Pour le Parlement d’enfants, la priorité demeure la protection des élèves, particulièrement dans les milieux où le risque de transmission est considéré comme préoccupant. L’enseignement à distance pourrait ainsi constituer une alternative permettant de limiter les rassemblements dans les salles de classe tout en maintenant les enfants dans un cadre d’apprentissage.
Parmi les mécanismes envisagés figurent notamment l’utilisation de cahiers d’exercices ainsi que la diffusion de contenus pédagogiques à travers des émissions éducatives radiophoniques. Ces outils permettraient aux élèves de poursuivre leurs études depuis leur domicile, avec un accompagnement adapté aux réalités des différentes communautés.
Cette approche présente également l’avantage de s’appuyer sur des moyens de communication déjà accessibles à une partie importante des familles. Dans les zones où l’accès à Internet et aux outils numériques demeure limité, la radio et les supports imprimés pourraient notamment jouer un rôle important dans la continuité des apprentissages.
Cependant, au-delà du principe, le Parlement d’enfants de Beni soulève la question de la faisabilité de cette mesure. Le calendrier scolaire constitue notamment une source d’interrogation, alors que la rentrée scolaire est annoncée pour le 1er septembre et que le temps restant pour préparer efficacement le dispositif est relativement court.
Georges Ngumayiri, porte-parole du Parlement d’enfants, estime ainsi que la décision doit être accompagnée d’une organisation rapide et précise afin d’éviter que les élèves ne soient pénalisés par une mesure dont les modalités pratiques ne seraient pas suffisamment préparées.

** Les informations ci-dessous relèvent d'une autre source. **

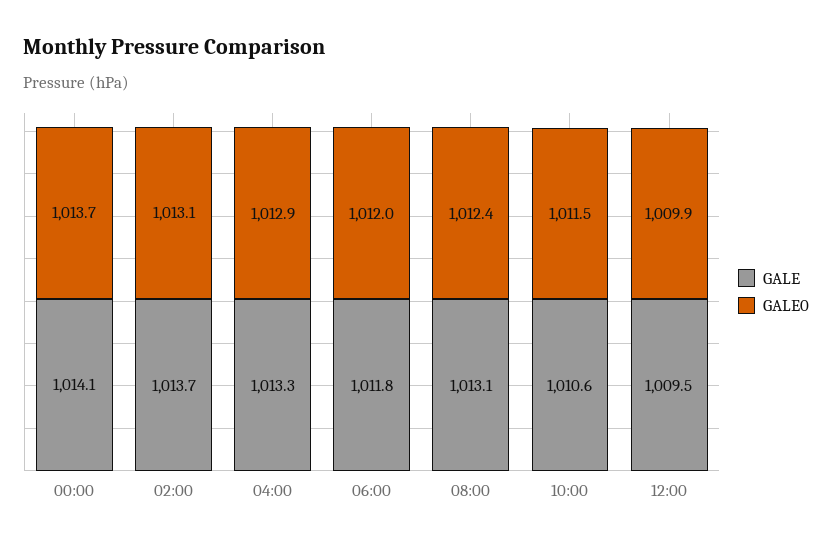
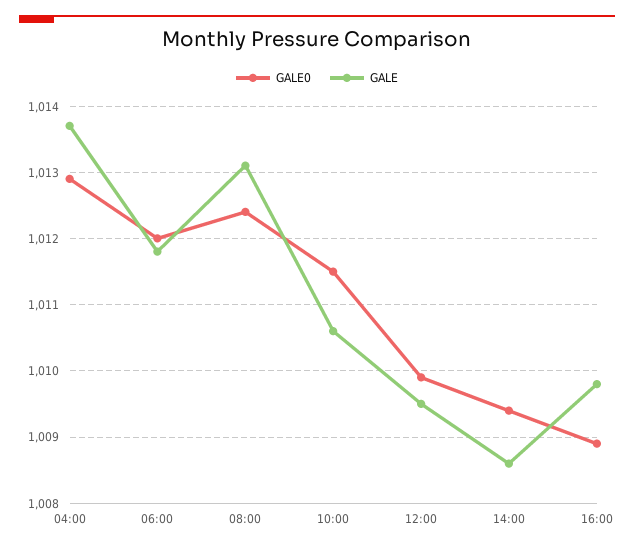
GALE, 00:00: 1014.1 -> none
GALE0, 00:00: 1013.7 -> none
GALE, 02:00: 1013.7 -> none
GALE0, 02:00: 1013.1 -> none
GALE, 04:00: 1013.3 -> 1013.7
GALE0, 14:00: none -> 1009.4
GALE, 14:00: none -> 1008.6
GALE0, 16:00: none -> 1008.9
GALE, 16:00: none -> 1009.8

La mise en œuvre de l’enseignement à distance suppose en effet plusieurs préalables : la production et la distribution des cahiers d’exercices, la préparation des contenus pédagogiques, la programmation des émissions éducatives et la mobilisation des enseignants et des parents.

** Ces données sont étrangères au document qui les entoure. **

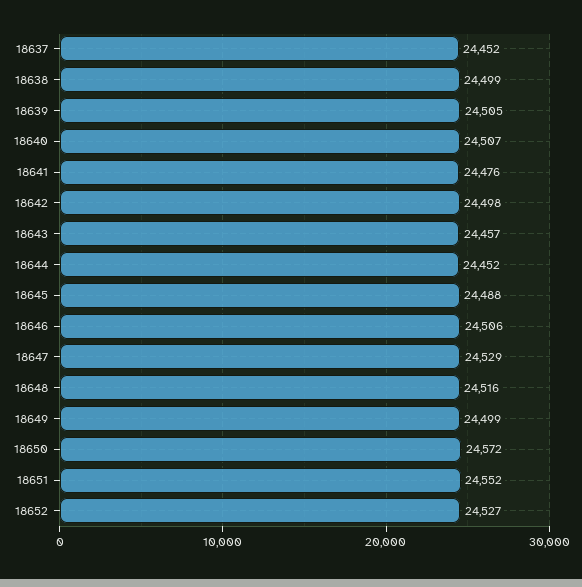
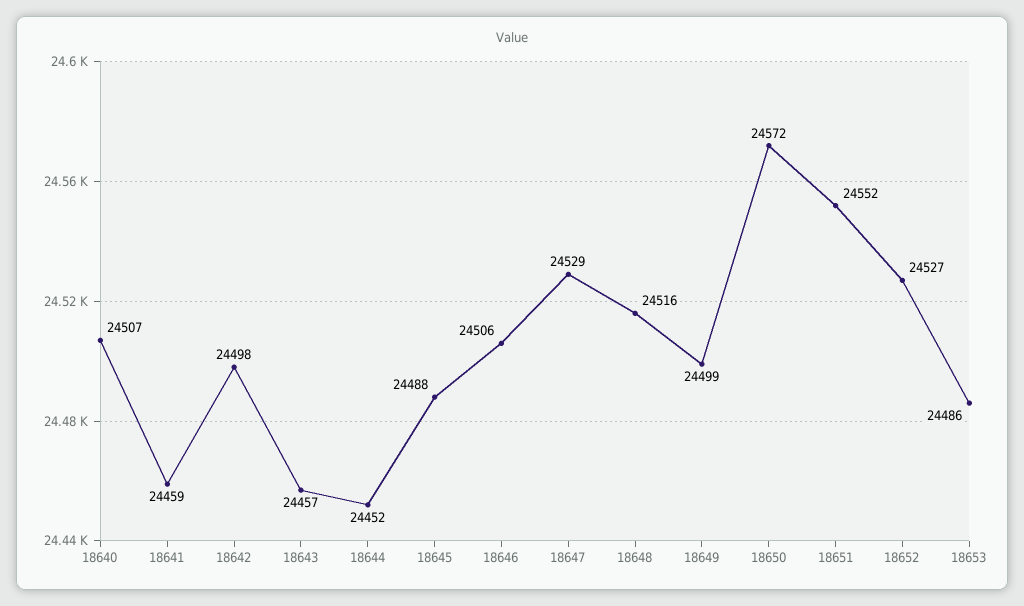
18637: 24452 -> none
18638: 24499 -> none
18639: 24505 -> none
18641: 24476 -> 24459
18653: none -> 24486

Elle nécessite également de tenir compte des disparités entre les familles. Tous les ménages ne disposent pas des mêmes possibilités d’accès à une radio, aux supports pédagogiques ou aux moyens permettant aux enfants de travailler dans de bonnes conditions à domicile.
Cette question est particulièrement importante dans les zones touchées par l’insécurité et les déplacements de populations. Les conditions de vie précaires de certaines familles peuvent rendre difficile la mise en œuvre d’un enseignement à distance efficace si un accompagnement approprié n’est pas prévu.

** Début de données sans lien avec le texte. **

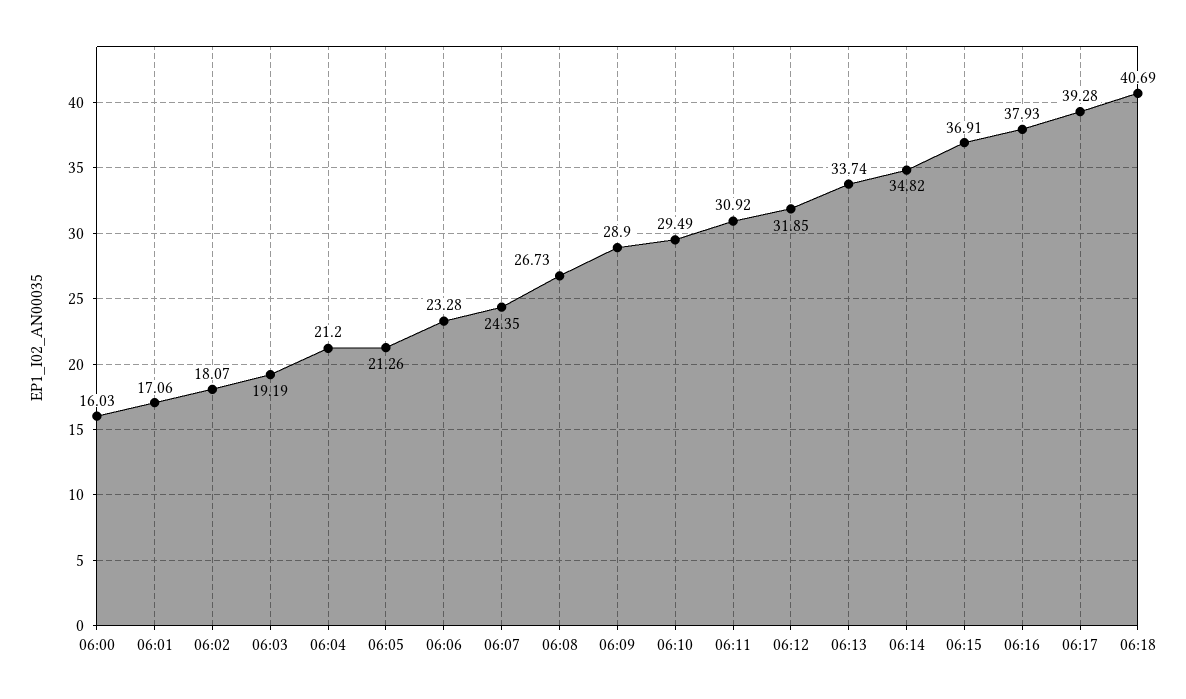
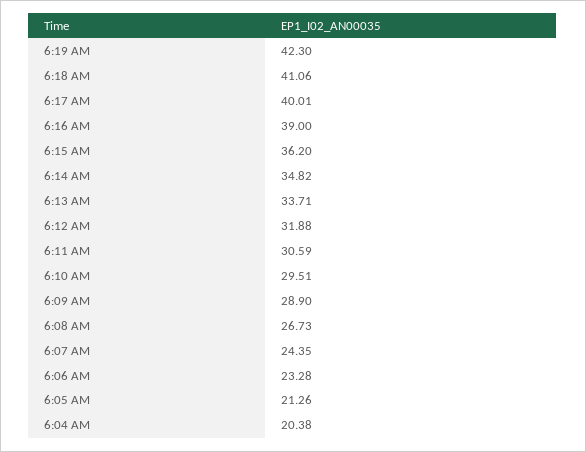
06:00: 16.03 -> none
06:01: 17.06 -> none
06:02: 18.07 -> none
06:03: 19.19 -> none
06:04: 21.2 -> 20.38
06:10: 29.49 -> 29.51
06:11: 30.92 -> 30.59
06:12: 31.85 -> 31.88
06:13: 33.74 -> 33.71
06:15: 36.91 -> 36.2
06:16: 37.93 -> 39
06:17: 39.28 -> 40.01
06:18: 40.69 -> 41.06
6:19 AM: none -> 42.3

Le Parlement d’enfants appelle donc les autorités éducatives à anticiper ces difficultés et à mettre en place un dispositif adapté aux réalités locales. Pour cette structure, la protection des élèves ne devrait pas se faire au détriment de leur droit à l’éducation.
L’enjeu consiste ainsi à trouver un équilibre entre les impératifs sanitaires et la nécessité de garantir la continuité scolaire. Dans un contexte de risque épidémique, l’enseignement à distance peut constituer une solution temporaire, mais son efficacité dépendra largement de la préparation et de la coordination des différents acteurs.
Les émissions éducatives radiophoniques pourraient notamment permettre de toucher un grand nombre d’élèves simultanément. Les cahiers d’exercices, quant à eux, offriraient aux enfants un support leur permettant de travailler en dehors des salles de classe.
Mais pour que cette stratégie fonctionne, les élèves devront également bénéficier d’un mécanisme de suivi et d’évaluation. Les enseignants, les parents et les responsables éducatifs auront un rôle essentiel à jouer pour s’assurer que les enfants poursuivent effectivement leurs apprentissages.
À quelques jours de la rentrée scolaire, la question du calendrier reste donc au centre des préoccupations. Le Parlement d’enfants de Beni soutient le principe de la mesure, mais souhaite que les autorités précisent rapidement ses modalités d’application afin d’éviter toute improvisation.
La priorité demeure de protéger les enfants contre les risques sanitaires tout en préservant leur parcours scolaire. Dans cette perspective, la réussite de l’enseignement à distance dépendra autant de la qualité des contenus que de la capacité des autorités à les rendre effectivement accessibles aux élèves concernés.